Consolidation. The first option is to consolidate defaulted loans into a new loan with a repayment plan that is based upon the borrower's income. Consolidation is generally pretty fast and there is no requirement that the borrower make any initial payments to qualify. The new loan is a Direct consolidation loan. There are two ways to obtain Direct consolidation loans. The first is for the borrower to make three consecutive payments, which must be reasonable and affordable considering her financial circumstances. It is important to note that this method is not a requirement but rather a method to obtain a Direct consolidation loan. The second approach is for the borrower to agree to go on an income-based repayment plan for the new loan and consent to the Internal Revenue Service disclosing tax information so that the borrower's income may be verified. There are no credit restrictions for obtaining Direct consolidation loans. However, a collection fee up to 18.5% of the amount consolidated may be added to the new loan. Although that amount may seem steep, it is still less than the collection charge of 25% which is usually tacked on to defaulted federal student loans. The Direct consolidated loan usually has a term of up to 25 years and the process to obtain this loan takes anywhere between 30 and 90 days. You can only cure defaulted federal student loans once through consolidation and there are some restrictions as to which loans may be consolidated.

Rehabilitation. The other way to cure a federal student loan default, rehabilitation, is the preferred method for collectors. This is because collectors earn more in fees through rehabilitation than they do through consolidation. Loans that have gone to judgment are not eligible for rehabilitation.

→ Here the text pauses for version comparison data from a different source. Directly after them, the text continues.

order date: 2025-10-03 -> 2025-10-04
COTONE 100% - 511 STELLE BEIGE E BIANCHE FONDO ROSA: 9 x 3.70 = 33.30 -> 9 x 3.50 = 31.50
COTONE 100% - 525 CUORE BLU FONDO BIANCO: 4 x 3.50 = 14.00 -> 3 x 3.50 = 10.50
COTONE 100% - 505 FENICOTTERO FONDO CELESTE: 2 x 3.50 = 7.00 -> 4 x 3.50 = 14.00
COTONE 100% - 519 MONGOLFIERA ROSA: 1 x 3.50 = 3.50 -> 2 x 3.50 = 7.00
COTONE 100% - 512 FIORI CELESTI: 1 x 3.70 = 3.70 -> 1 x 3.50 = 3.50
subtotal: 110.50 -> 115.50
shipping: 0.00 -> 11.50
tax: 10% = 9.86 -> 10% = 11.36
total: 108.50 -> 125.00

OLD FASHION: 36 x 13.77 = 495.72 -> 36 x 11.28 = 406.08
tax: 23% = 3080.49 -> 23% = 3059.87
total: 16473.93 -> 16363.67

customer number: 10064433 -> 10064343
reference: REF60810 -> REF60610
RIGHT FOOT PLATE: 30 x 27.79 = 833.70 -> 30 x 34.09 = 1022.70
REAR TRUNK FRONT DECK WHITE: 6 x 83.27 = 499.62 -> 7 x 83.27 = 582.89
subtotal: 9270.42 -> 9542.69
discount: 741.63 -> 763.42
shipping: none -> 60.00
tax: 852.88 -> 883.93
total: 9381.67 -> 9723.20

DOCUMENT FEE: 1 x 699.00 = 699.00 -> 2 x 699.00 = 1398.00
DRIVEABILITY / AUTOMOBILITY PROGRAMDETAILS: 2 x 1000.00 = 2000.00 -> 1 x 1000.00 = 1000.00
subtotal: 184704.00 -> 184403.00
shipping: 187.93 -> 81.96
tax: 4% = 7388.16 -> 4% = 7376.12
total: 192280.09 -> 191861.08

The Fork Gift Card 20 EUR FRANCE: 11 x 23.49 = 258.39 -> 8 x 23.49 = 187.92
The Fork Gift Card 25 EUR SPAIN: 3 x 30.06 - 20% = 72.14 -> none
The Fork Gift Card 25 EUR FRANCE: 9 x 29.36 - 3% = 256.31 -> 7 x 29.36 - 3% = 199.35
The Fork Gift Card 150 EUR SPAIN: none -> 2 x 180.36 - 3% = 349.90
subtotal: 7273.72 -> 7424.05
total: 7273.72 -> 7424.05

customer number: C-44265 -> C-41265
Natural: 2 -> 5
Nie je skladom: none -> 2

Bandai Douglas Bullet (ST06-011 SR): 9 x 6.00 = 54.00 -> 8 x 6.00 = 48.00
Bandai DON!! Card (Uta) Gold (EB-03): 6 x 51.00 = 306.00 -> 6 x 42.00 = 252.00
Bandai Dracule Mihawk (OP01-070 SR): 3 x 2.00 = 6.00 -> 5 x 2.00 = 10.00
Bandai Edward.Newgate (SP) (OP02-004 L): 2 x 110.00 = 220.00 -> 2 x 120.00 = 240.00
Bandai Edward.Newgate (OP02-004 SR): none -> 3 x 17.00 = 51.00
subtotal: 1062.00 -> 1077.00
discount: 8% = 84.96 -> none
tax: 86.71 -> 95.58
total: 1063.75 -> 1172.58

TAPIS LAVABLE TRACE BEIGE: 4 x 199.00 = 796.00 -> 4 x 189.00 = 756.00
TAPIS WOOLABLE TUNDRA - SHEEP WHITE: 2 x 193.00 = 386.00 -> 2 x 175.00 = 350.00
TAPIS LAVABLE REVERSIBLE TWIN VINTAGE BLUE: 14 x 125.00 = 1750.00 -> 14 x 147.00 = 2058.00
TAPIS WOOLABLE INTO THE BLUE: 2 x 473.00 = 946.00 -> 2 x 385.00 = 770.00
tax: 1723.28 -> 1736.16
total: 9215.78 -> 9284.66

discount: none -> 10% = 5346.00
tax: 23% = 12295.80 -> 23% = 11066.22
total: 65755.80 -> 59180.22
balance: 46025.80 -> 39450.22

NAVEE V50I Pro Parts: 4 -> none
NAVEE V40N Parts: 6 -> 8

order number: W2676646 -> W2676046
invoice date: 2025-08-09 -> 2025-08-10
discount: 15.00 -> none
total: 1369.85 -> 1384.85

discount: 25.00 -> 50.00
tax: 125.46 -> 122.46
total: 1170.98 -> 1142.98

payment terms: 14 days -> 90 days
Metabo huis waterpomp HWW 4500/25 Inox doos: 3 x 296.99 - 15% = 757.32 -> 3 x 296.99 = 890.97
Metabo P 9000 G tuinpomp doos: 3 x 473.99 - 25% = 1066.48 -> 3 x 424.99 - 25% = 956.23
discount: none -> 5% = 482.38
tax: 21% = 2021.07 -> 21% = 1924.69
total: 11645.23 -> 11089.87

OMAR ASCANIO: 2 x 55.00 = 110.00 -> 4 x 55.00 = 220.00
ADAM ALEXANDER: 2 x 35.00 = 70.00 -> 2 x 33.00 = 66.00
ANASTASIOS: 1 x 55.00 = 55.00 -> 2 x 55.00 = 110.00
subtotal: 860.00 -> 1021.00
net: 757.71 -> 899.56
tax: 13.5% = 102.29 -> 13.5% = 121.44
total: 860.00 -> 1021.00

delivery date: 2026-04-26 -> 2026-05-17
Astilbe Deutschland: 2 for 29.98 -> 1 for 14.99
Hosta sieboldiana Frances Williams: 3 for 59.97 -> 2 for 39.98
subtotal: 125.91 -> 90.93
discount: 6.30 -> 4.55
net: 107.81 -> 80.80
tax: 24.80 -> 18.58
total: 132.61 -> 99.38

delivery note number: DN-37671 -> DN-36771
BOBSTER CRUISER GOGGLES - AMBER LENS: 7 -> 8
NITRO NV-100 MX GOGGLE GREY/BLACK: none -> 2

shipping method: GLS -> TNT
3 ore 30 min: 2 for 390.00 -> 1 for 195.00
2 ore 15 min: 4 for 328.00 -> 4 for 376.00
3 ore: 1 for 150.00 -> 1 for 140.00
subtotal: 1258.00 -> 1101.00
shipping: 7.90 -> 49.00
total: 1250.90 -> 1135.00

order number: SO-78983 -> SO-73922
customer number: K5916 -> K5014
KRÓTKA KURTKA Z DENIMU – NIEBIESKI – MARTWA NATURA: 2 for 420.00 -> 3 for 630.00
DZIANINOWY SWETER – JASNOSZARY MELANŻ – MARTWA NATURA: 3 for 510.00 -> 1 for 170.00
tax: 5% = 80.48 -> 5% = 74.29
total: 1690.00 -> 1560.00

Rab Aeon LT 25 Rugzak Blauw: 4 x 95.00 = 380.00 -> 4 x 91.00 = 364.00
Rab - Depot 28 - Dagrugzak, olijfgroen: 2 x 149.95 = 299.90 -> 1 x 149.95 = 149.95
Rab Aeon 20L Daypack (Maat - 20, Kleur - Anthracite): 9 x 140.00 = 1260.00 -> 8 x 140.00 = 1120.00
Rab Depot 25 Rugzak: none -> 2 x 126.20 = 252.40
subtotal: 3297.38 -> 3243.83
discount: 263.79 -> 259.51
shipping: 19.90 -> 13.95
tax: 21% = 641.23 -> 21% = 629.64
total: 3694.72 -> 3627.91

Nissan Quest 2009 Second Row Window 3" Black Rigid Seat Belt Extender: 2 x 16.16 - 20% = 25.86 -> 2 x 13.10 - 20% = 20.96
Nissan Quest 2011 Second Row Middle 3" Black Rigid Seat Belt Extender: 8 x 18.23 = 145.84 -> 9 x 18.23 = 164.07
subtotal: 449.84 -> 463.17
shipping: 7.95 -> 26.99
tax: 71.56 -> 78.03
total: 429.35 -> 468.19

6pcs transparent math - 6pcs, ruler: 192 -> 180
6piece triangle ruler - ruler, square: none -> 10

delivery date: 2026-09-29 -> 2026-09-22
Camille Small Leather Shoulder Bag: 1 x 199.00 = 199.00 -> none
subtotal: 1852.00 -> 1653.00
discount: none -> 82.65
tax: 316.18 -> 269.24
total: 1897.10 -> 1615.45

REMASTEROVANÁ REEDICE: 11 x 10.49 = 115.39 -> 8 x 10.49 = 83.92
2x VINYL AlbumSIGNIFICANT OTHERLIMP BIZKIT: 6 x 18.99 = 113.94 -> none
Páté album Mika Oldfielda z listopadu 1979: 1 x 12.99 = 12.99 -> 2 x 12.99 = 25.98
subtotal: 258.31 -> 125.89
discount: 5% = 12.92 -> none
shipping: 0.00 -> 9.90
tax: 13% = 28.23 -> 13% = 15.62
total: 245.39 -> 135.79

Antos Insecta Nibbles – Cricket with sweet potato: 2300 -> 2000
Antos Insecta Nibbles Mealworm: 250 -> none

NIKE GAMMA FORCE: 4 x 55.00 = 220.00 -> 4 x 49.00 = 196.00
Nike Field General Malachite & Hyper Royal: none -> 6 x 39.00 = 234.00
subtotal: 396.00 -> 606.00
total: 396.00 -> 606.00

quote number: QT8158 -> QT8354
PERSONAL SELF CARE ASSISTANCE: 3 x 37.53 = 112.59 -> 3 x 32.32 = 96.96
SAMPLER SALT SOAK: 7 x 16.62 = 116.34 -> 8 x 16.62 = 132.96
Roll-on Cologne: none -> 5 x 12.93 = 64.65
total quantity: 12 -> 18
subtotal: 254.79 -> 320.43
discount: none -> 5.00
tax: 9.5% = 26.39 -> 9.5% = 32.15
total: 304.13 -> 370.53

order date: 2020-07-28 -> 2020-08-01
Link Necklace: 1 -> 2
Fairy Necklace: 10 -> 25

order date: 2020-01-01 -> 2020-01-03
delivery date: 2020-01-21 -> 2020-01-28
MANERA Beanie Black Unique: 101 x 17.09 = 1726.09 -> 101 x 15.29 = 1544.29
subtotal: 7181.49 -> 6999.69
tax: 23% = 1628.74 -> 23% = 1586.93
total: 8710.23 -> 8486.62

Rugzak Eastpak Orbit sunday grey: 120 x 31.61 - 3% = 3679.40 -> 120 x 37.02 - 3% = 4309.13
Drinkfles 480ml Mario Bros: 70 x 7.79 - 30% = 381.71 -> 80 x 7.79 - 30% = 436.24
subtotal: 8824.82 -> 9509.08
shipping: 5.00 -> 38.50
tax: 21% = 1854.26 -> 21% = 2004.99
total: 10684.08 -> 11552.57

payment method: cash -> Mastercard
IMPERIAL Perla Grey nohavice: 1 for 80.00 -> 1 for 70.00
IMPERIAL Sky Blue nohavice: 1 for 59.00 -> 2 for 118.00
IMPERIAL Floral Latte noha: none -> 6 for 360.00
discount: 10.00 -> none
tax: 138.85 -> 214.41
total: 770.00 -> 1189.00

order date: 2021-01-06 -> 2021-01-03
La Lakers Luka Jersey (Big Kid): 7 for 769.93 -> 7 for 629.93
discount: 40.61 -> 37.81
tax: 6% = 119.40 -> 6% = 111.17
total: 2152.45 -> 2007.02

Rehabilitation removes the word "default" from a borrower's credit report. Other than this credit solution, rehabilitation has no advantage over consolidation. To rehabilitate a defaulted Federal Family Education Loan (FFEL) or Direct loan the borrower makes nine payments within 10 months which are to be reasonable and affordable. This is where problems start to arise with rehabilitation. What is reasonable and affordable is based on a review of the borrower's finances which must be verified by documentation (paystubs, tax returns). However, collectors often times try to force borrowers to pay more than they can afford, thereby creating a problem with the rehabilitation payments from the outset. For FFEL loans, once the ninth payment is made the loan is usually sold to a new lender. As with consolidation, once the loan is sold to a new lender, collection fees up to 18.5% of the current principal balance may be tacked on to the loan. The Department of Education does not consider FFEL loans to be rehabilitated until the sale to the new lender is complete. This is where another problem with rehabilitation can arise; if the loan is not resold then rehabilitation is not complete. A borrower considering curing a defaulted FFEL loan through rehabilitation must take this possibility into account and consider consolidation, if available, as an alternative. Rehabilitated Direct loans are not sold to new lenders. To rehabilitate a Perkins loan nine consecutive monthly payments must be made. No payments may be skipped. Additionally, there is no requirement that the payments be reasonable and affordable. However, since Perkins loans generally carry a lower balance than other loans, the payments are usually reasonable. As with consolidation, rehabilitation may only be used once to cure a defaulted federal loan.